Tari Remo merupakan tai penyambutan dari Jawa Timur yang menjelaskan karakteristik masyarakat Surabaya/Jawa Timur yang dinamis sebagai gambaran atas keberanian Pangerang. Diiringi oleh musik gamelan music dan di Gending ini terdapat Bonang, Saron, Gambang, Gender, Slentem, Zither, Flute, Ketuk, Kempul, dan Gong dengan ritme Slendro.
Biasanya, menggunakan ritme Gending Jula Juli Surabaya, dan terkadang dilanjutkan dengan Walang Kekek, Gedong Rancak, Krucilan atau kreasi lainnya.

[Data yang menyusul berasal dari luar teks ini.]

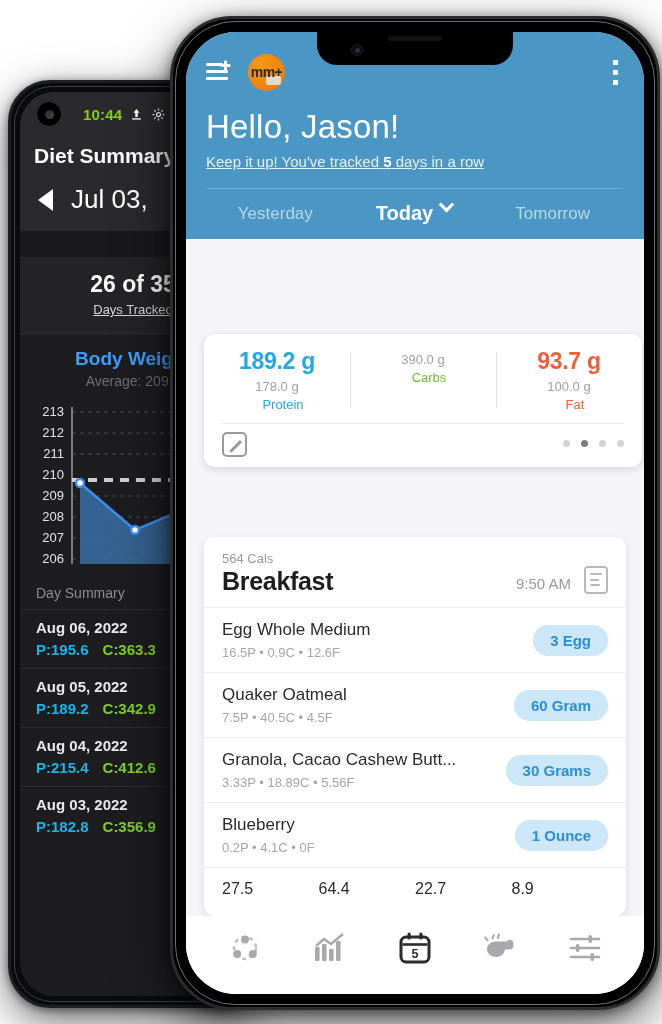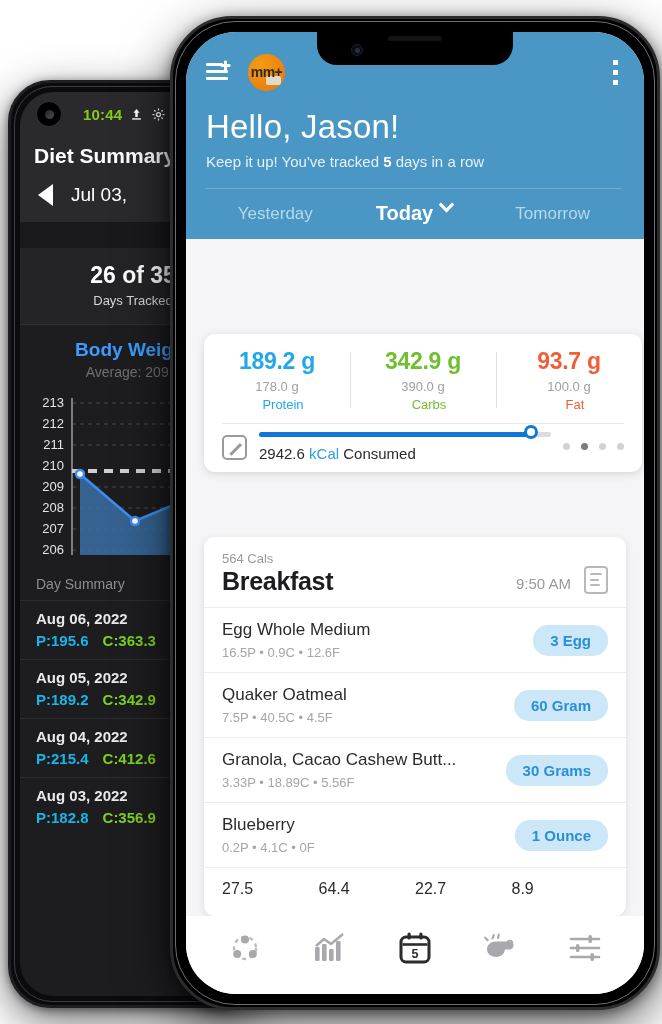--- a/index.html
+++ b/index.html
@@ -47,21 +47,21 @@
     padding: 8px 14px 14px 14px; white-space:nowrap;
   }
   .b-datebar{
     background:#2a2a2c; display:flex; align-items:center; gap:18px;
     padding: 2px 14px 16px 18px; color:#fff;
   }
   .b-arrow{
     width:0;height:0;border-top:11px solid transparent;border-bottom:11px solid transparent;
     border-right:15px solid #fff;
   }
-  .b-date{ font-size:19px; white-space:nowrap;}
+  .b-date{ font-size:26px; white-space:nowrap;}
   .b-gap{ height:26px; background:#19191b;}
   .b-tracked{
     background:#242426; text-align:center; padding:14px 0 16px;
     border-bottom:1px solid #303033;
   }
   .b-tracked .big{ color:#fff;font-size:23px;font-weight:700; }
   .b-tracked .sub{ color:#d6d6d8;font-size:13px;margin-top:4px; }
   .b-chartwrap{ background:#1d1d1f; padding:14px 0 0 0;}
   .b-chart-title{ color:#3b9dff; font-size:19px;font-weight:700;text-align:center;
     white-space:nowrap; }
@@ -115,21 +115,21 @@
     position:relative; overflow:hidden;
   }
   .logo span{ position:relative; z-index:2; letter-spacing:-.5px;}
   .logo::after{content:"";position:absolute;width:15px;height:9px;
     background:#e0dcc8;right:4px;bottom:6px;border-radius:2px;z-index:1;}
   .kebab{ margin-left:auto; display:flex;flex-direction:column;gap:5px;
     padding:4px 4px; }
   .kebab i{ width:5px;height:5px;background:#fff;display:block;}
   .greet{ color:#fff;font-size:33px;font-weight:400;margin-top:14px;
     letter-spacing:.2px; }
-  .sub{ color:#e6f1f8;font-size:15px;margin-top:7px; }
+  .sub{ color:#e6f1f8;font-size:15px;margin-top:7px;text-decoration:underline; }
   .sub b{ color:#fff;font-weight:700; }
 
   .tabs{ display:flex;align-items:center; margin-top:18px;
     border-top:1px solid rgba(255,255,255,.22);
     padding:13px 0 14px; }
   .tab{ flex:1;text-align:center;font-size:17px;color:#b8d8ea; }
   .tab.active{ color:#fff;font-size:20px;font-weight:700;
     display:flex;align-items:flex-start;justify-content:center;gap:8px;}
   .chev{ width:11px;height:11px;border-right:3px solid #fff;
     border-bottom:3px solid #fff;transform:rotate(45deg) translate(-2px,-2px);}
@@ -360,44 +360,32 @@
       </div>
 
       <div class="macro-card">
         <div class="macros">
           <div class="macro">
             <div class="v" style="color:#22a8e8">189.2 g</div>
             <div class="t">178.0 g</div>
             <div class="n" style="color:#22a8e8">Protein</div>
           </div>
           <div class="macro">
-            <div class="v" style="color:#6fbf2f">342.9 g</div>
             <div class="t">390.0 g</div>
             <div class="n" style="color:#6fbf2f">Carbs</div>
           </div>
           <div class="macro">
             <div class="v" style="color:#f06038">93.7 g</div>
             <div class="t">100.0 g</div>
             <div class="n" style="color:#f06038">Fat</div>
           </div>
         </div>
         <div class="macro-div"></div>
         <div class="slider-row">
           <div class="edit-ico"></div>
-          <div class="slider-col">
-            <div class="track">
-              <div class="fill" id="cal-fill" style="width: 93%;"></div>
-              <div class="knob" id="cal-knob" style="left: 93%;"></div>
-            </div>
-            <div class="kcal">
-              <span>2942.6</span>
-              <b>kCal</b>
-              <span>Consumed</span>
-            </div>
-          </div>
           <div class="dots">
             <div class="dot"></div>
             <div class="dot on"></div>
             <div class="dot"></div>
             <div class="dot"></div>
           </div>
         </div>
       </div>
 
       <div class="meal-card">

Tari Remo dapat dimainkan dengan gaya wanita maupun pria secara bersamaan atau sebagai alternatif. Biasanya pertunjukan tari inidigunakan sebagai pembukaan seni Ludruk atau Wayang Kulit di Jawa Timur. Untuk penari, mereka memakai kostum yang disebut Sawonggaling atau gaya Surabaya terdiri dari pakaian Hitam menunjukkan abad 18, celana panjang beledu lengkap dengan Batik dan ornamen emas. Di pergelangannya terdapat sabuk dan Keris. Di pahah kanan, mereka memakai selendang yang menggantung sampai tumit. Penari wanita menggunakan sanggul. Tari Remo disebutkan bahwa telah dipromosikan pada 1900, kemudian digunakan utuk berkomunikasi dengan banyak orang.